While some viewers have expressed skepticism that a stressful period can render a woman infertile years later, the confession was a heartbreaking few minutes of reality TV. It won Louie the sympathy of the contestant she was confiding to as well as many viewers, many of whom naturally wondered what TV station she was referring to. 

Louie later posted an Instagram Reel in which she all but confirmed this traumatic two years went down at KSDK.

“So I wanted to come on here and talk about the traumatic work situation that I kind of talked about in last night’s Survivor episode,” she began. She then confirmed it wasn’t the station she worked for in Atlanta until 2024. Nor was it about her time in San Antonio. “That was honestly probably the most fun I’ve ever had working in news,” she said. It wasn’t about her time in Knoxville, either. 

“If you really care that much, you’re more than welcome to creep on me. I know that I’m pretty public and I’m pretty out there,” she added. 

Indeed. Louie’s LinkedIn makes her employers visible even to those who aren’t a direct connection. It shows that, other than Atlanta, San Antonio, and Knoxville, she’s been a television reporter at just one station: St. Louis’ KSDK.

While Louie‘s story is simply one unvetted account—and one told on Survivor, possibly with the intent of manipulating her fellow competitors to claim the top prize—it does fit into something of a pattern. 

In April, popular meteorologist Anthony Slaughter was abruptly fired from the station.
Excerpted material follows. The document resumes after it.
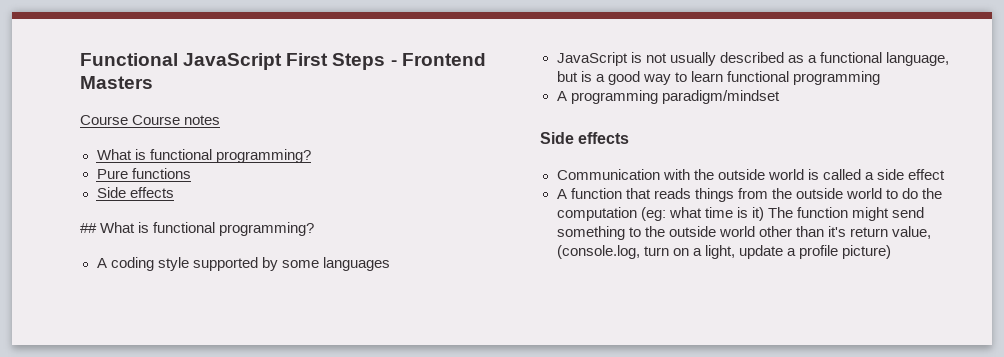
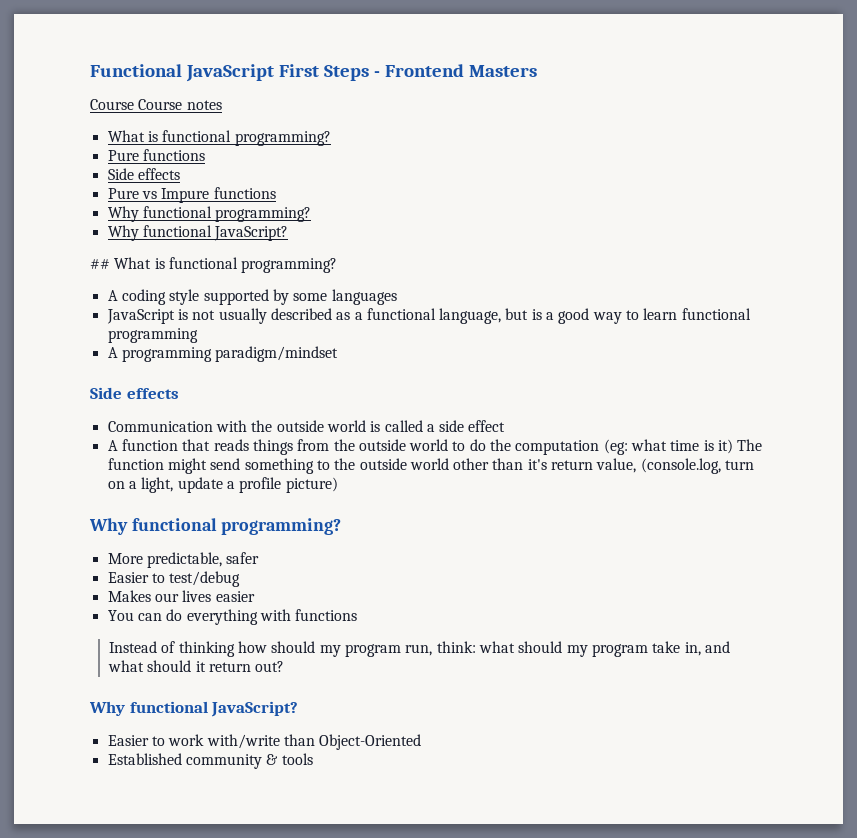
(174, 192) none -> [107,187,276,203] [107,206,312,222] [107,225,289,241] // Pure vs Impure functions // Why functional programming? // Why functional JavaScript?
(891, 252) none -> [89,518,342,535] [107,552,260,568] [107,571,241,587] [107,590,255,602] [107,609,358,625] [109,641,730,657] [108,660,285,672] [89,701,299,717] [107,734,422,750] [107,753,313,769] // Why functional programming? // More predictable, safer // Easier to test/debug // Makes our lives easier // You can do everything with functions // Instead of thinking how should my program run, think: what should my program take in, and what should it return out? // Why functional JavaScript? // Easier to work with/write than Object-Oriented // Established community & tools

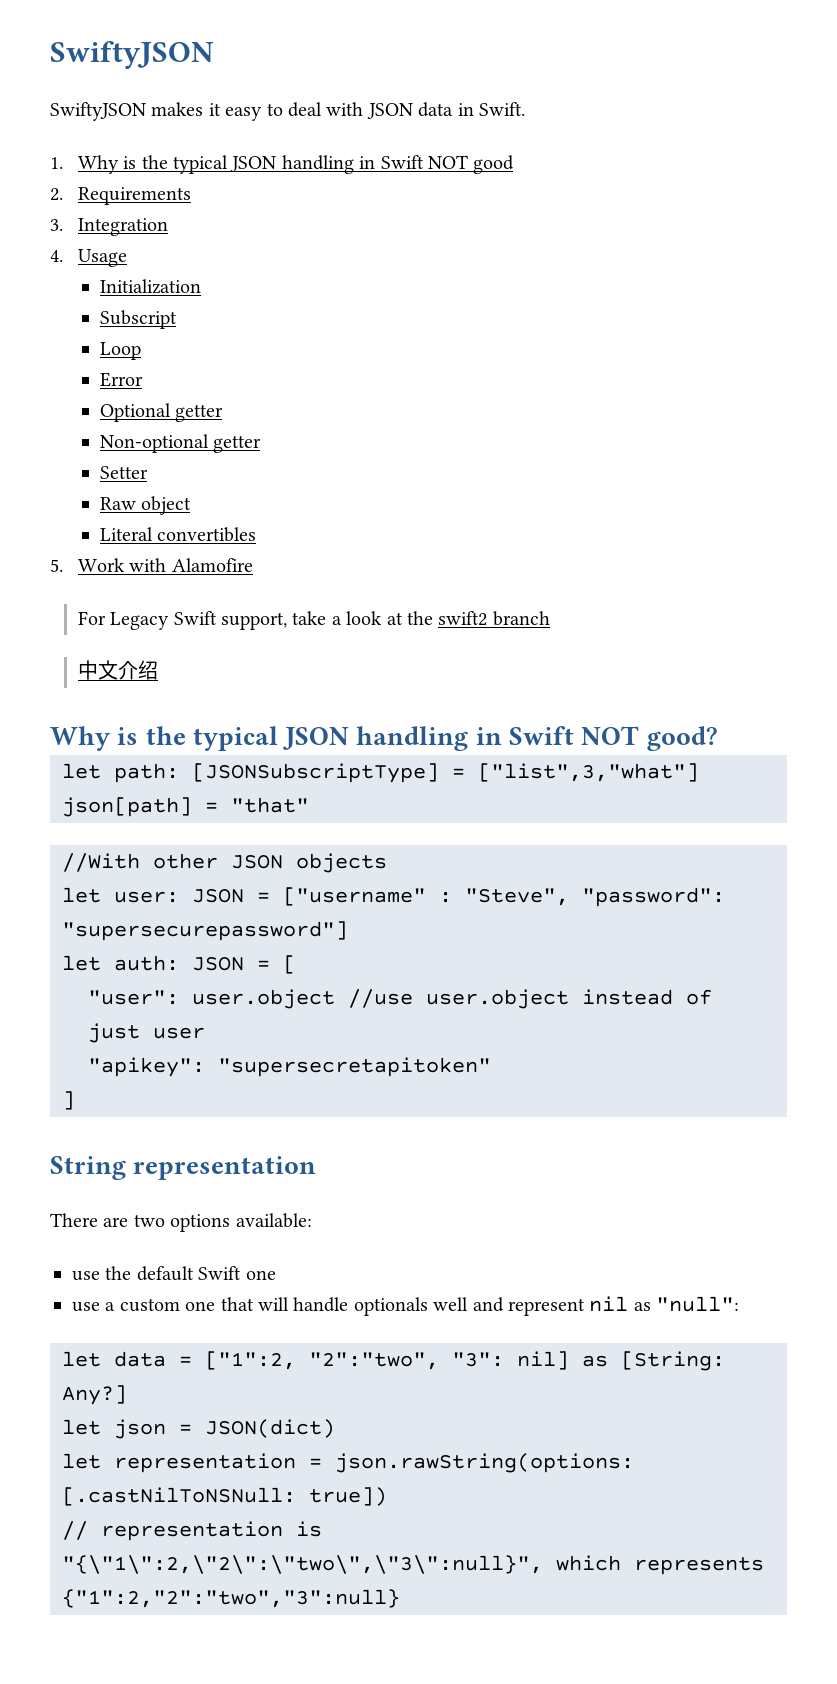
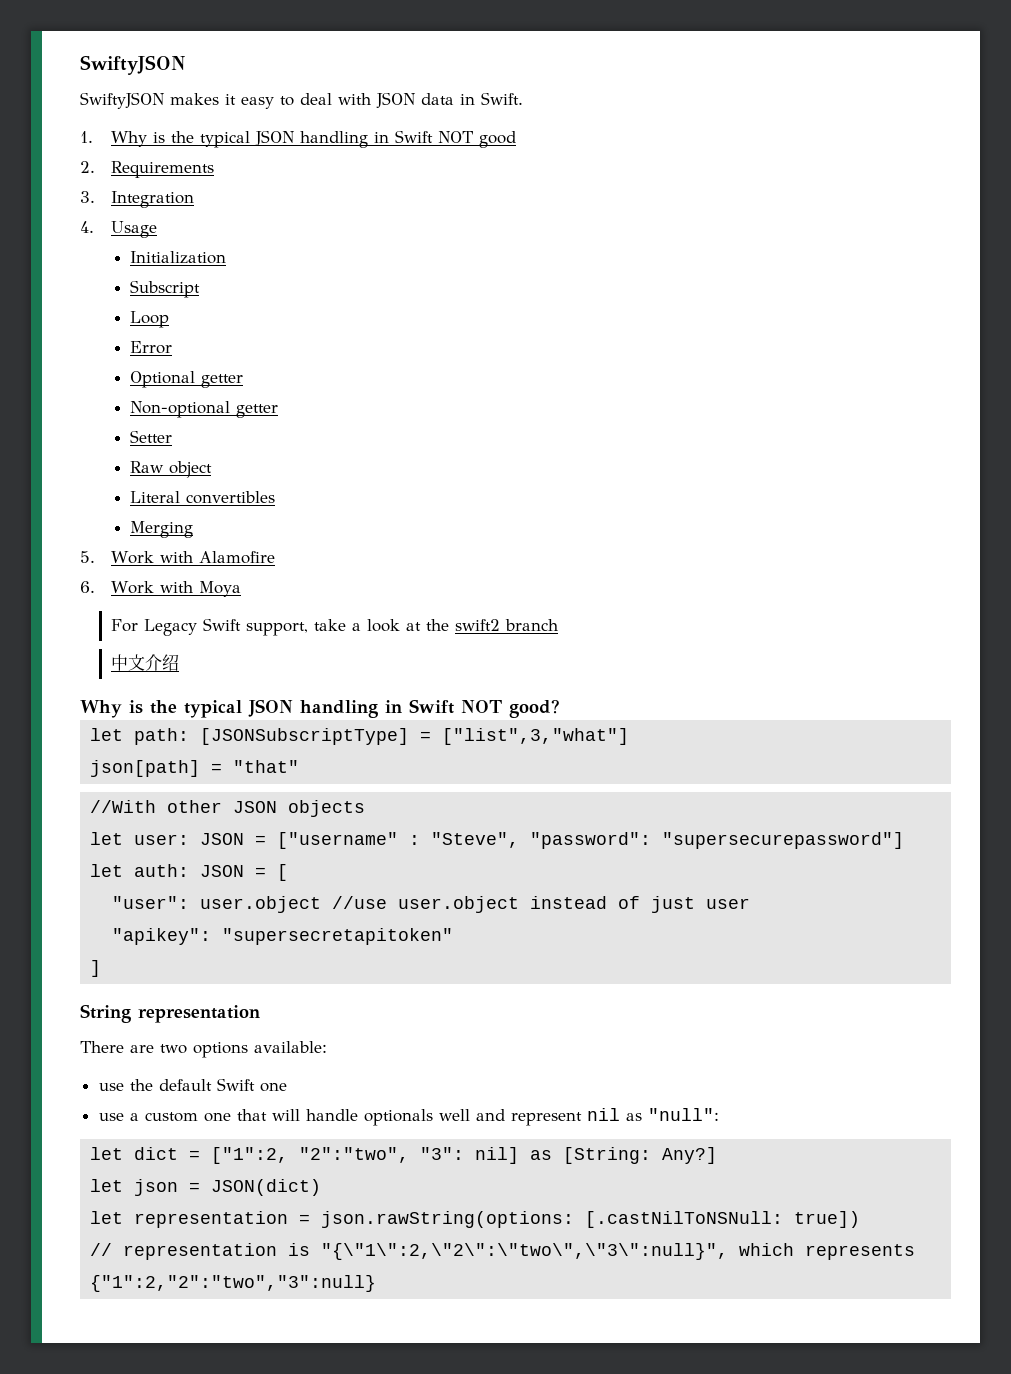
(257, 534) none -> [129,521,193,538] // Merging
(253, 565) none -> [80,581,242,597] // 6. Work with Moya
[114,1351,166,1367] data -> [134,1147,179,1160] dict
He later told SLM that struggling ratings in the morning, a need to create ever more content for the station’s app, and constantly being told to utter the phrase “Weather Impact” to help drive traffic to that app turned the job into a bear. 

More recently, longtime KSDK personality Rene Knott was let go after human resources inquired about whether he’d ever made remarks about bringing a gun into work. Knott denies he ever said such a thing. “I’ve never touched a gun,” he told SLM, “so I don’t know where that comes from.” 

Louie ended her most recent video on the matter asking that viewers not stir up any trouble for her former colleagues. She ended the Reel by saying, “Like, leave my former coworkers out of this. Like they did not sign up to be on national TV.” 

KSDK leadership did not respond to a message seeking comment Friday.